語ってると長くなる(笑)。ともかく、先発、リリーフにフル回転という当時の風潮、当時のプロ野球チーム、選手たちも含めて楽しめる本だ。福岡人としては、平和台が荒れていた、という感想も懐かしい。小学生の頃観に行った試合では、ヤジが汚くて、ロッテの金田監督に、観客が水をかけて言い合いのケンカになっていた。
ちょっと記録偏重な感じや、切り口がまっすぐ過ぎるところ、新聞表記の野球用語(「左越え」とか)なんかはんーと思うが、全体として楽しめた本だった。
望月麻衣「京都寺町三条のホームズ7
贋作師と声なき依頼」
今回はひとつの区切りの巻。ラノベは文化。引き込まれて読んでしまった。
寺町三条の骨董品店「蔵」のホームズこと家頭清貴とその彼女で蔵のバイト女子高生・真城葵。ある日蔵に、贋作師でホームズの仇敵・円生が訪ねてくる。かれは白磁の香合を出してホームズに鑑定してほしい、と頼んだがー。
かつて何度も真贋を見極める「対決」をし、犯罪にも手を染める仇敵。2人の間には厳しい緊張感が漂い、時には身体で闘う。そんな2人は似た者同士で互いに嫉妬している。その両人の関係性に変化のある巻。
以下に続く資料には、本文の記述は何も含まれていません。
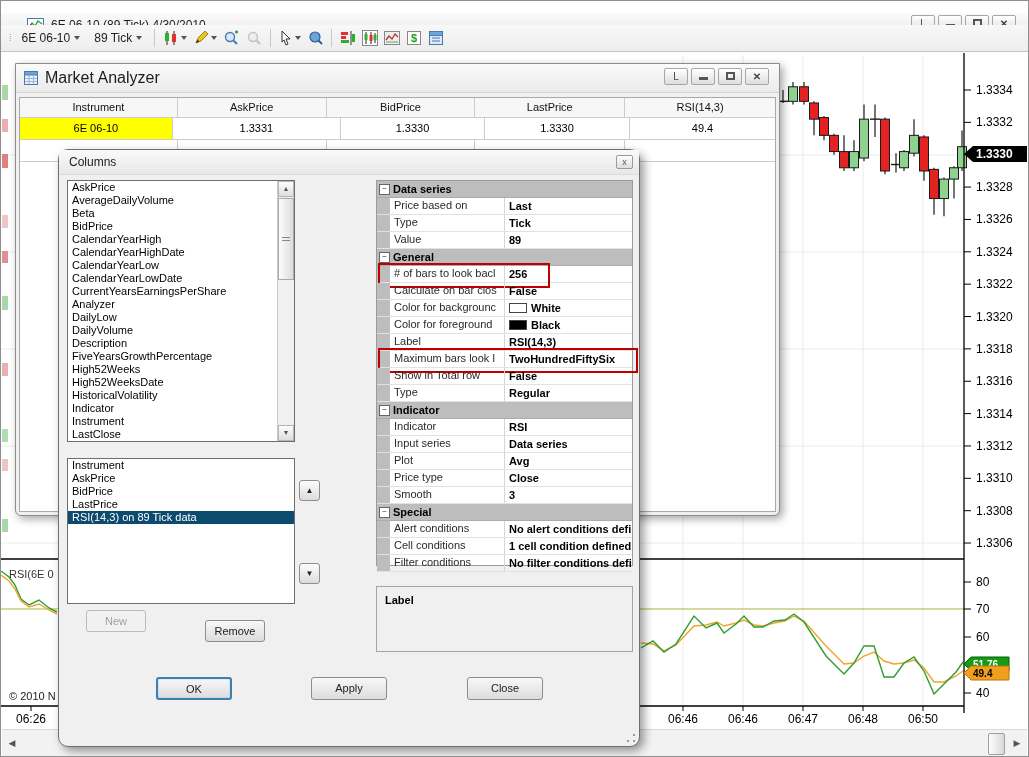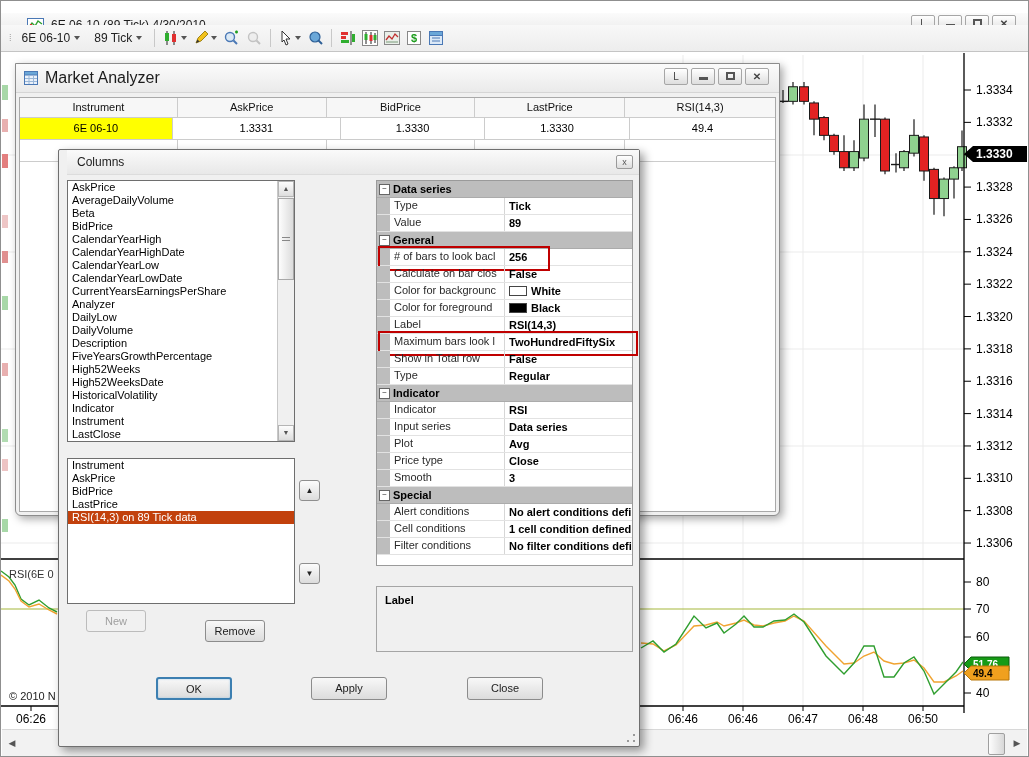"Columns" .dlg { border-radius: 2px -> 10px; padding-left: 8px -> none }
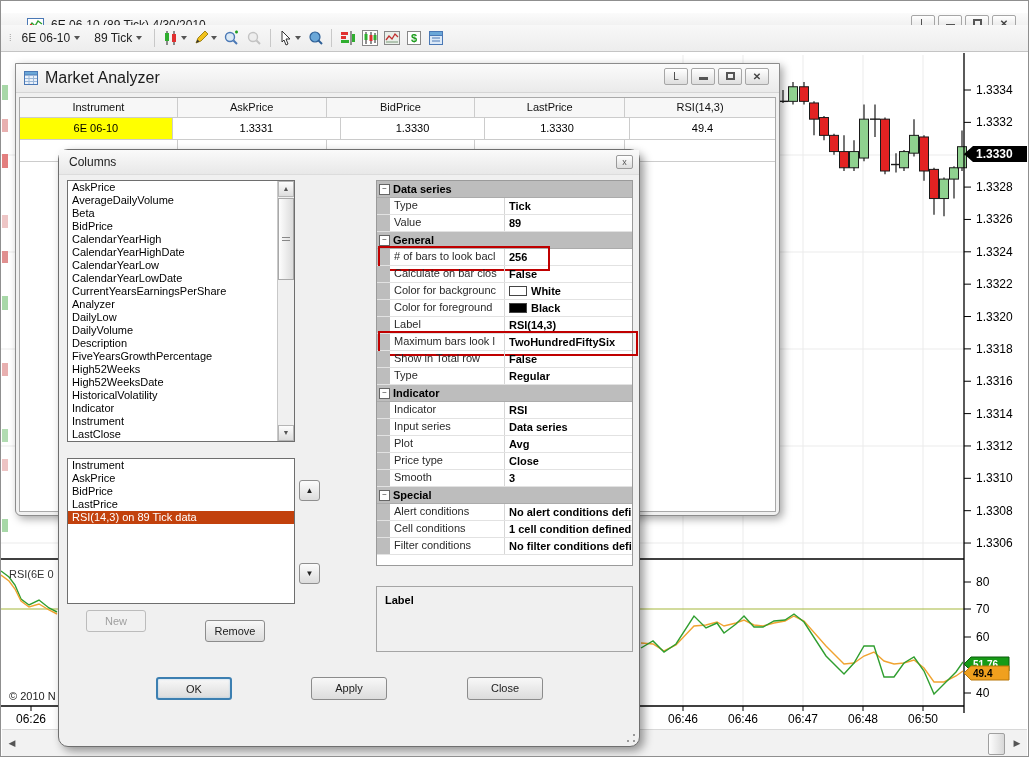"Price based on" div.pg-row { html: none -> <div> <span></span> <span>Price based on</span> <span>Last</span> </div> }
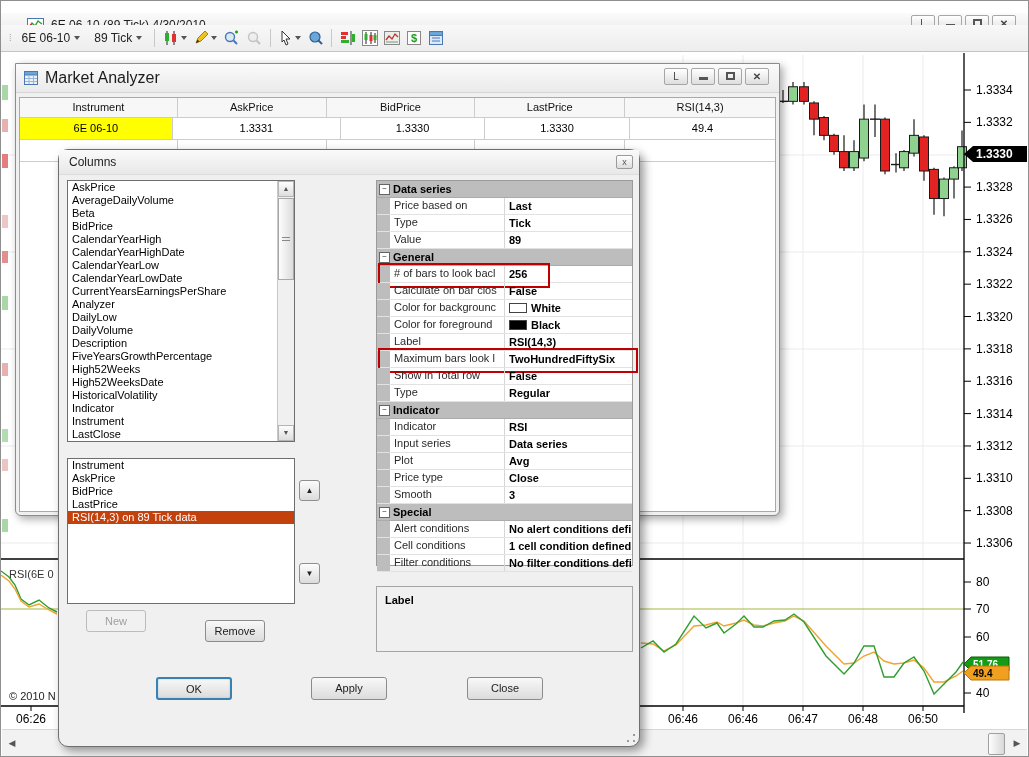"RSI(14,3) on 89 Tick data" .lb-item.sel { background: #c2410c -> #0c4a6e }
ちょっと一方的観点かもしれない。円生が妙に弱気でもあるし。ただ謎解きは面白く、グイグイと読む者を引き込む。いやーラノベは文化だなあ。栞子さんも面白かったし。
今回も高桐院行きたくなったし、松風食べてみたくなった。
区切りとはいえシリーズはまだ続く。まだまだ楽しめそうだ。